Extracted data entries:
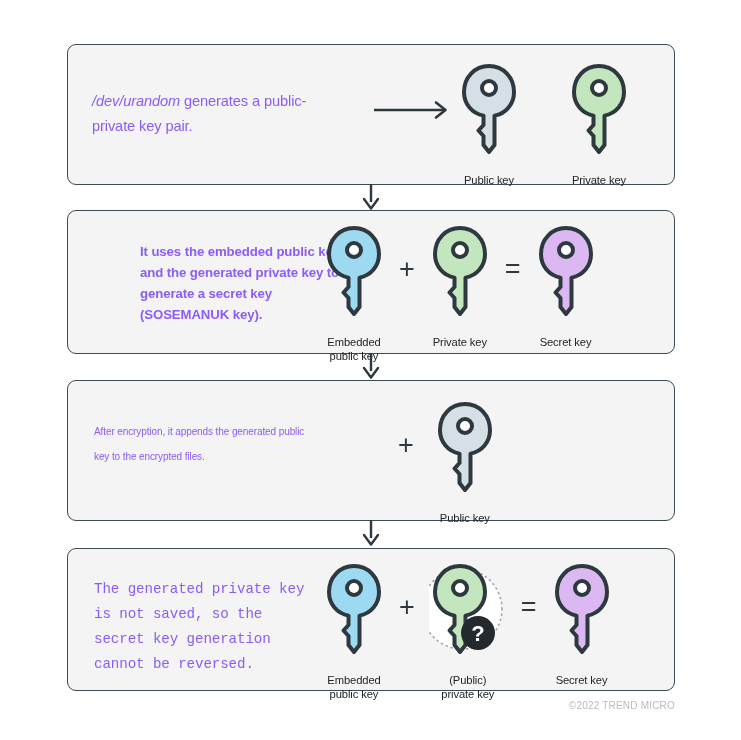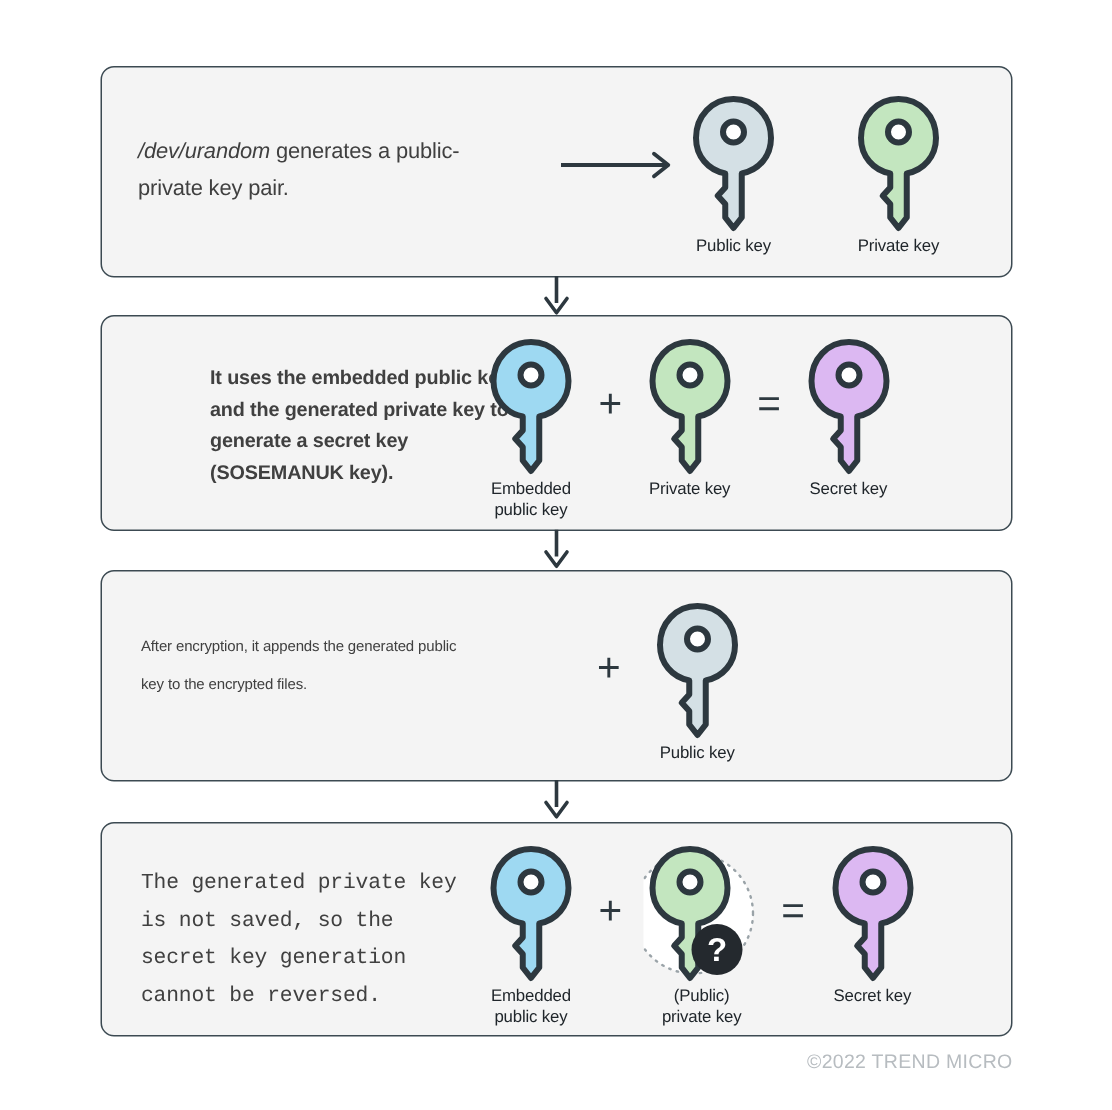--- a/index.html
+++ b/index.html
@@ -28,7 +28,7 @@
   #panel4{top:548px;height:143px;}
 
   .ptext{
-    color:#404040;
+    color:#8b5cf6;
     font-size:13.6px;
     line-height:20px;
     letter-spacing:-0.1px;

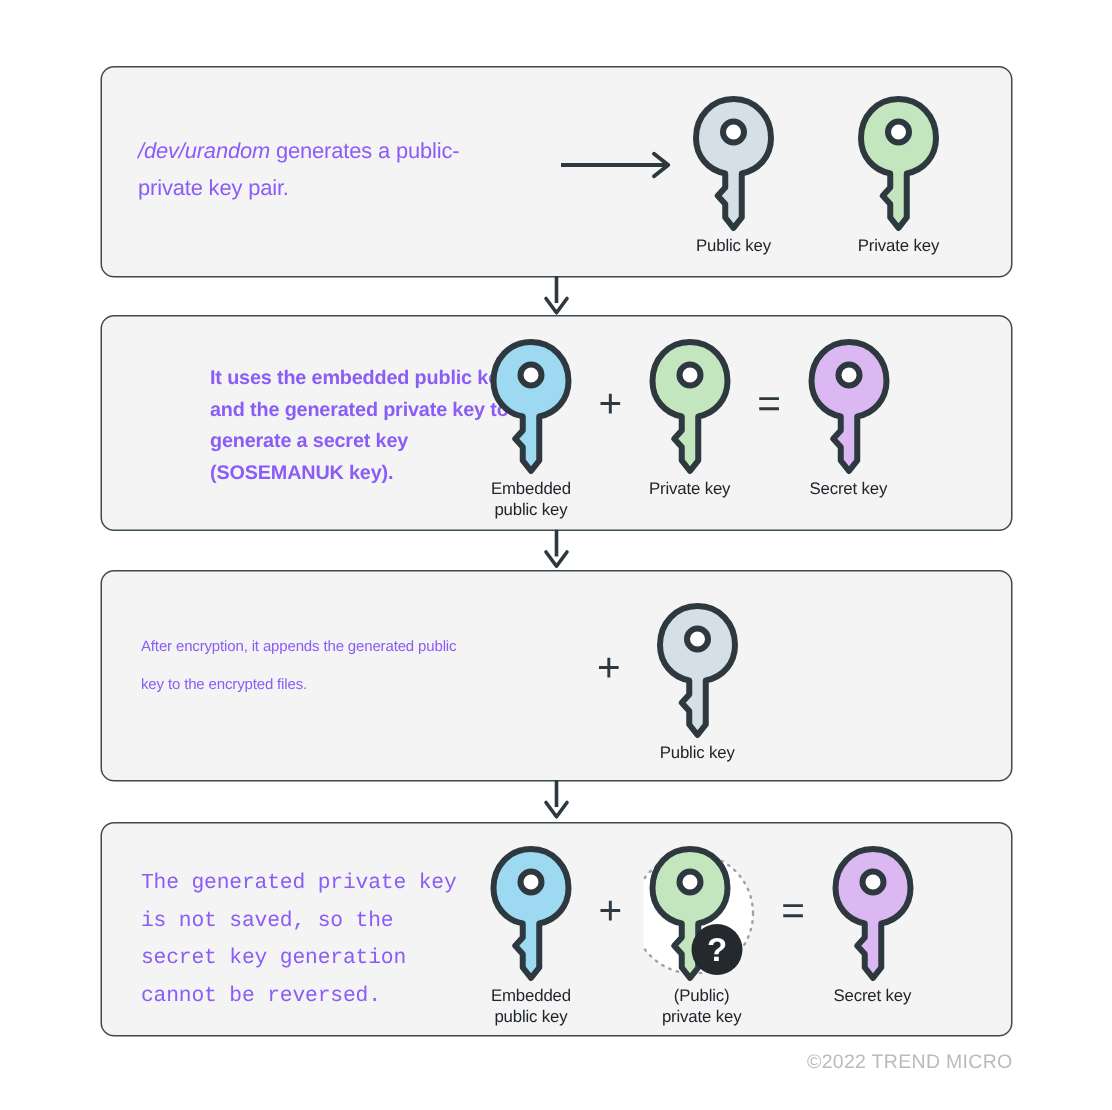--- a/index.html
+++ b/index.html
@@ -43,7 +43,7 @@
   .figrow{position:absolute;display:flex;align-items:flex-start;}
   .item{display:flex;flex-direction:column;align-items:center;}
   .caplabel{
-    margin-top:0;
+    margin-top:16px;
     font-size:11.2px;
     line-height:14px;
     color:#20262b;

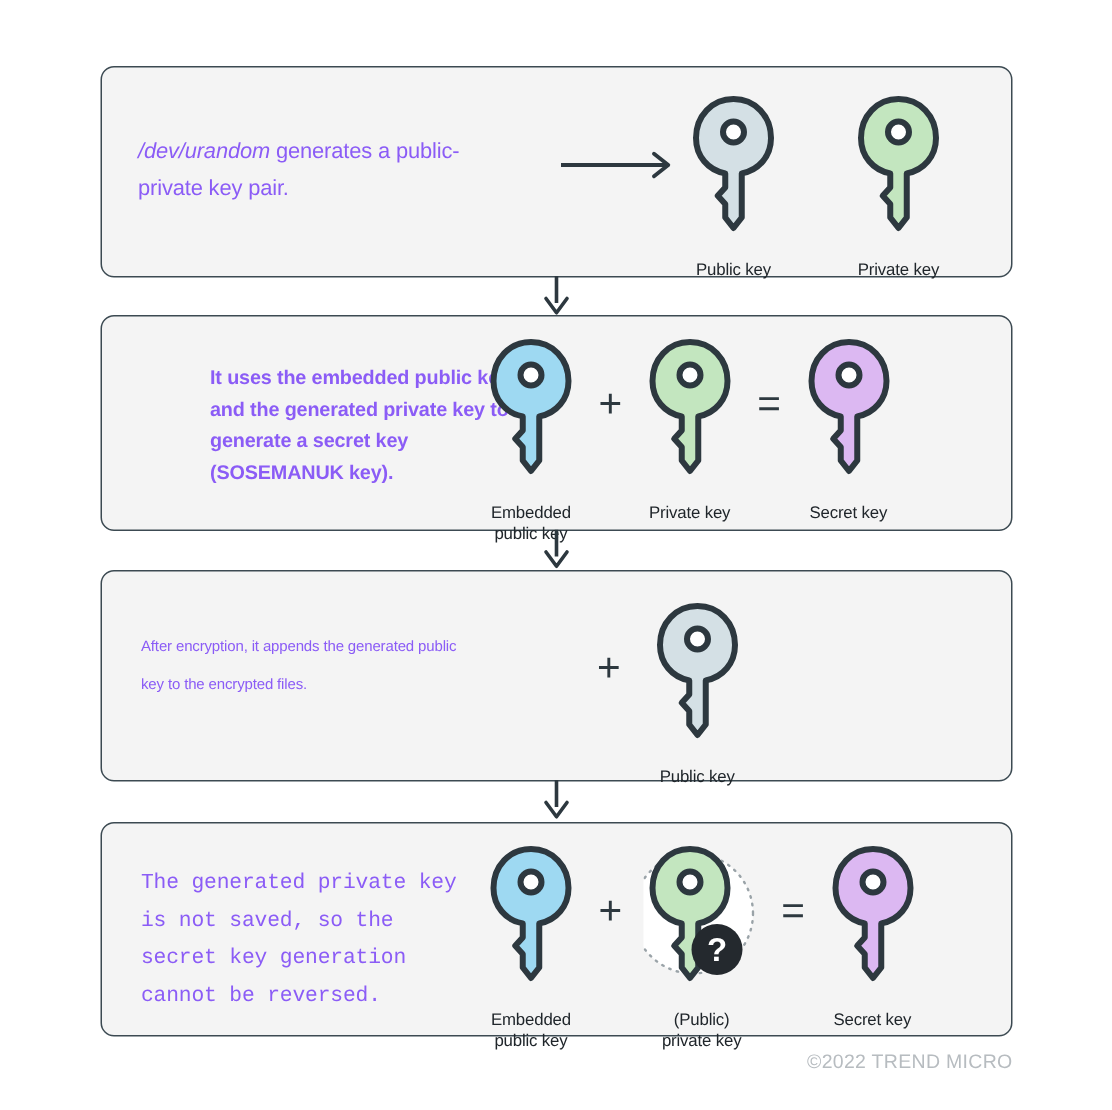--- a/index.html
+++ b/index.html
@@ -65,7 +65,7 @@
   .copyright{
     position:absolute;
     right:66px;top:700px;
-    font-size:13px;
+    font-size:10px;
     letter-spacing:0.2px;
     color:#b7bcc0;
   }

▸ **REQUIRED ACTION**:
A picture must not appear in the copy. Transcribe exactly the lines from the one with "color:#20262b;" through the final line of the entries, both included, and no more.

▸ **FINISHED EXERCISE**:
     color:#20262b;

--- a/index.html
+++ b/index.html
@@ -65,7 +65,7 @@
   .copyright{
     position:absolute;
     right:66px;top:700px;
-    font-size:13px;
+    font-size:10px;
     letter-spacing:0.2px;
     color:#b7bcc0;
   }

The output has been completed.